21 de noviembre 2003 - 00:00

Irak vivió otra jornada con más violencia y caos

Bagdad (ANSA, Reuters) --Un soldado estadounidense y al menos 17 iraquíes murieron ayer en Irak en una nueva jornada de violencia en la que recrudecieron los atentados suicidas y los ataques de las tropas norteamericanas contra objetivos de la resistencia iraquí. Mientras tanto, en Londres, el presidente de EE.UU., George W. Bush, dijo que podría enviar más tropas a la región en caso de ser necesario, una medida que iría en contra de los planes originales del Pentágono, que pretendía ir disminuyendo la cantidad de soldados estadounidenses de manera paulatina.

Por cuarta noche consecutiva, la cuarta división de infantería bombardeó puestos de la resistencia iraquí en la región cercana a Tikrit, ciudad natal de Saddam Hussein ubicada a 180 kilómetros al norte de Bagdad. Por la ma-ñana en Kirkuk, principal polo petrolero del norte del país, un coche bomba explotó en una sede del partido kurdo Unión Patriótica del Kurdistán (PUK), que encabeza el presidente de turno del Consejo de Gobierno provisorio iraquí, Jalal Talabani.

• Culpa

La explosión causó la muerte de dos estudiantes, una maestra y el kamikaze. Otros 37 alumnos de una escuela cercana a la sede del PUK resultaron heridos, informaron fuentes médicas. El responsable local del PUK, Jalal Jowher, culpó del atentado al grupo Ansar al Islam o a Al-Qaeda.

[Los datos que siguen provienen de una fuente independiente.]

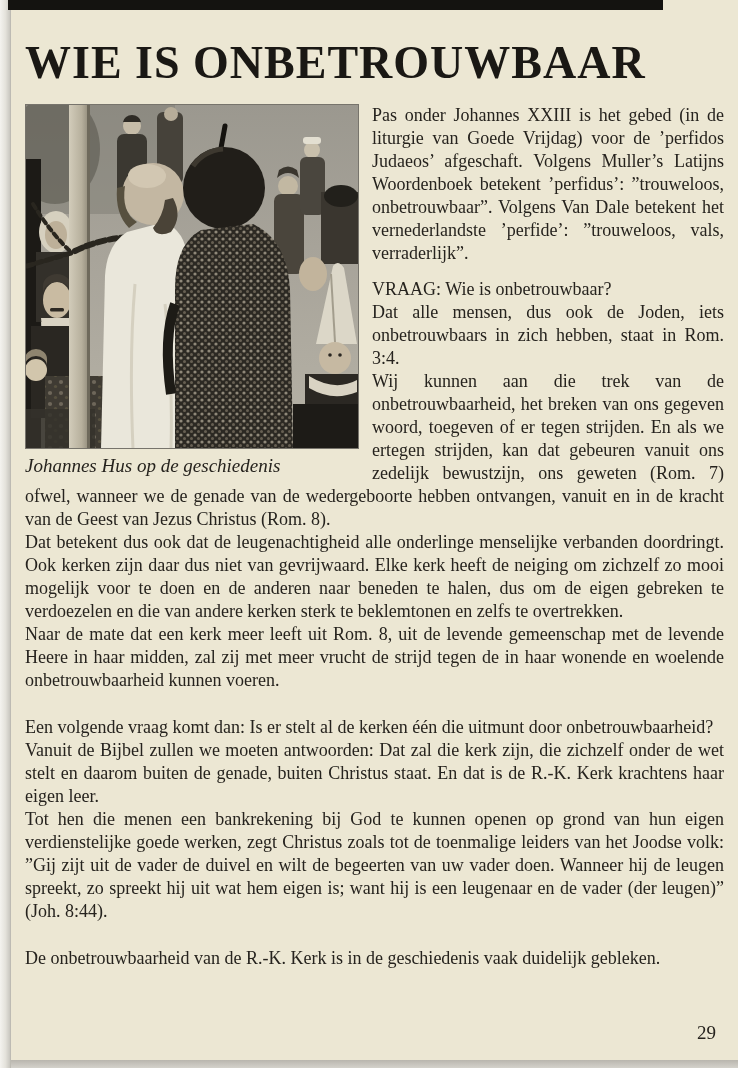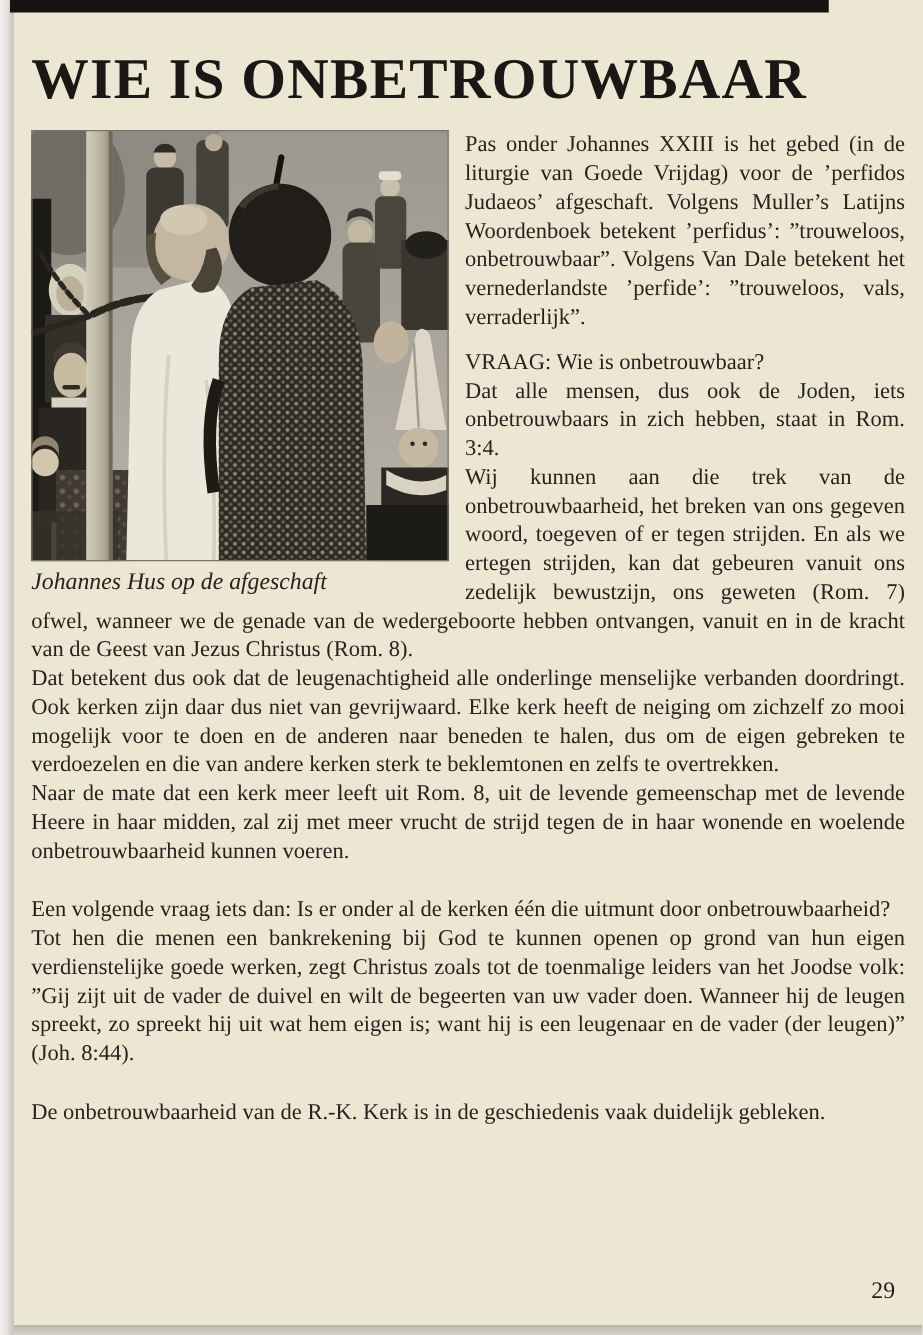"Johannes Hus op de afgeschaft" figcaption { text: afgeschaft -> geschiedenis }
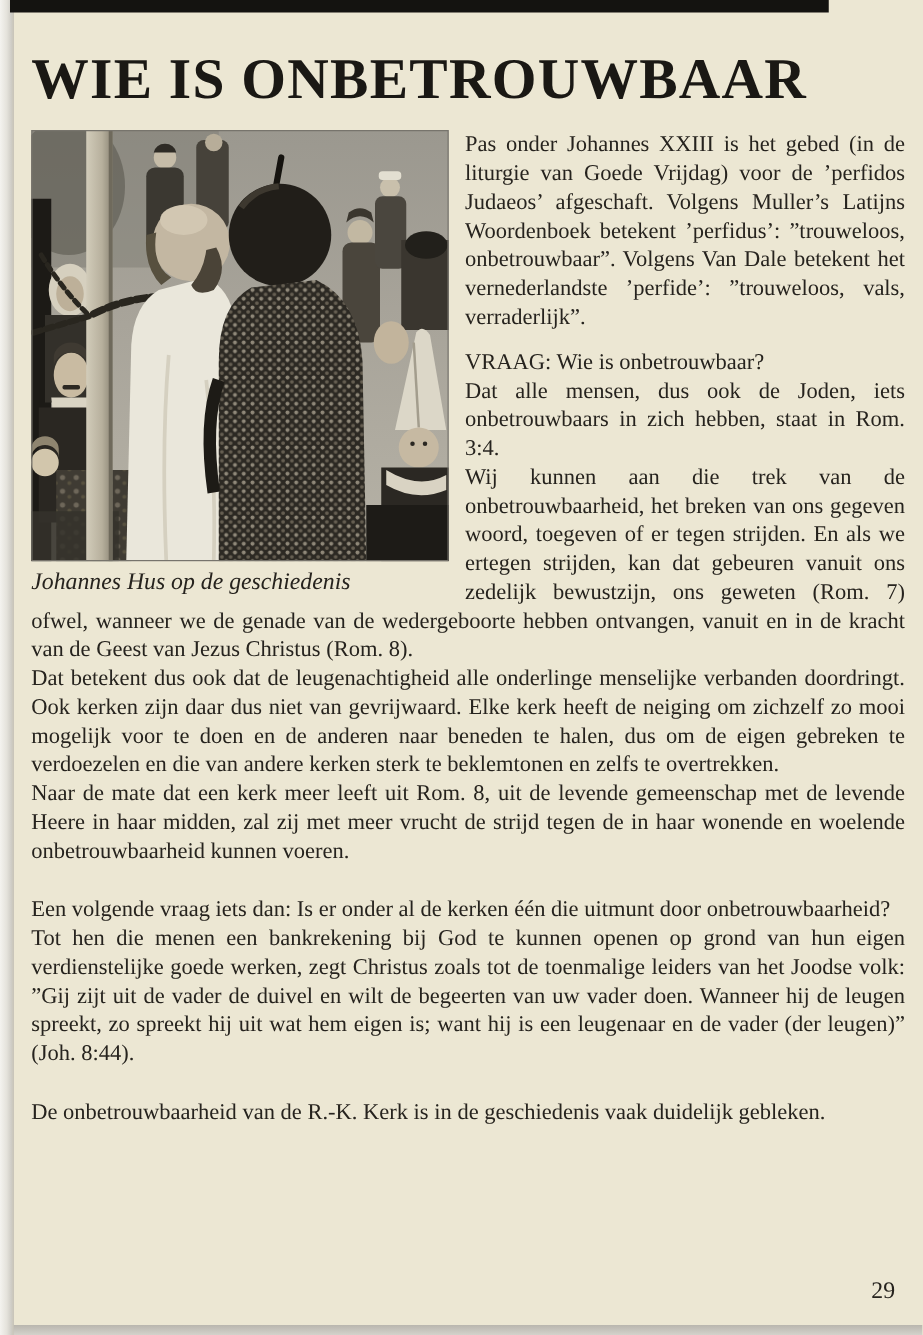"Een volgende vraag iets dan:" p.body-p { text: iets dan: Is er onder -> komt dan: Is er stelt }
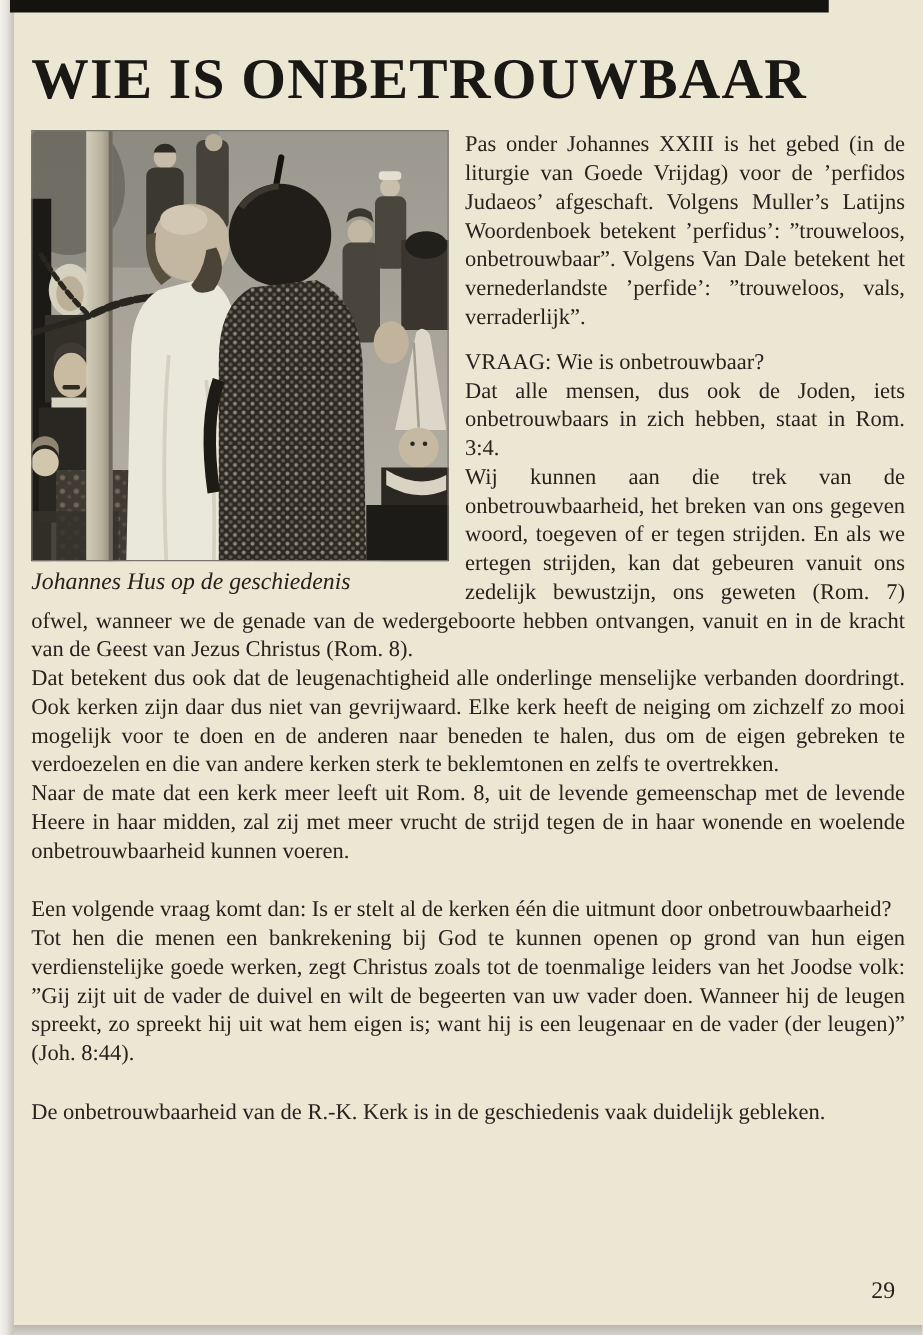"Vanuit de Bijbel zullen we" p.body-p { html: none -> <p>Vanuit de Bijbel zullen we moeten antwoorden: Dat zal die kerk zijn, die zichzelf onder de wet stelt en daarom buiten de genade, buiten Christus staat. En dat is de R.-K. Kerk krachtens haar eigen leer.</p> }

En Ramadi, 100 kilómetros al oeste de Bagdad, en el considerado «triángulo sunnita» donde es más fuerte la resistencia al régimen de ocupación, un coche bomba explotó contra un edificio donde funciona la administración local elegida por Estados Unidos. Dos iraquíes murieron y 12 resultaron heridos. En un segundo atentado ocurrido en Ramadi con explosivos, un hombre murió en un intento de asesinato del jeque tribal sunnita pro norteamericano Amer Abdel Jabbar Ali Suleiman.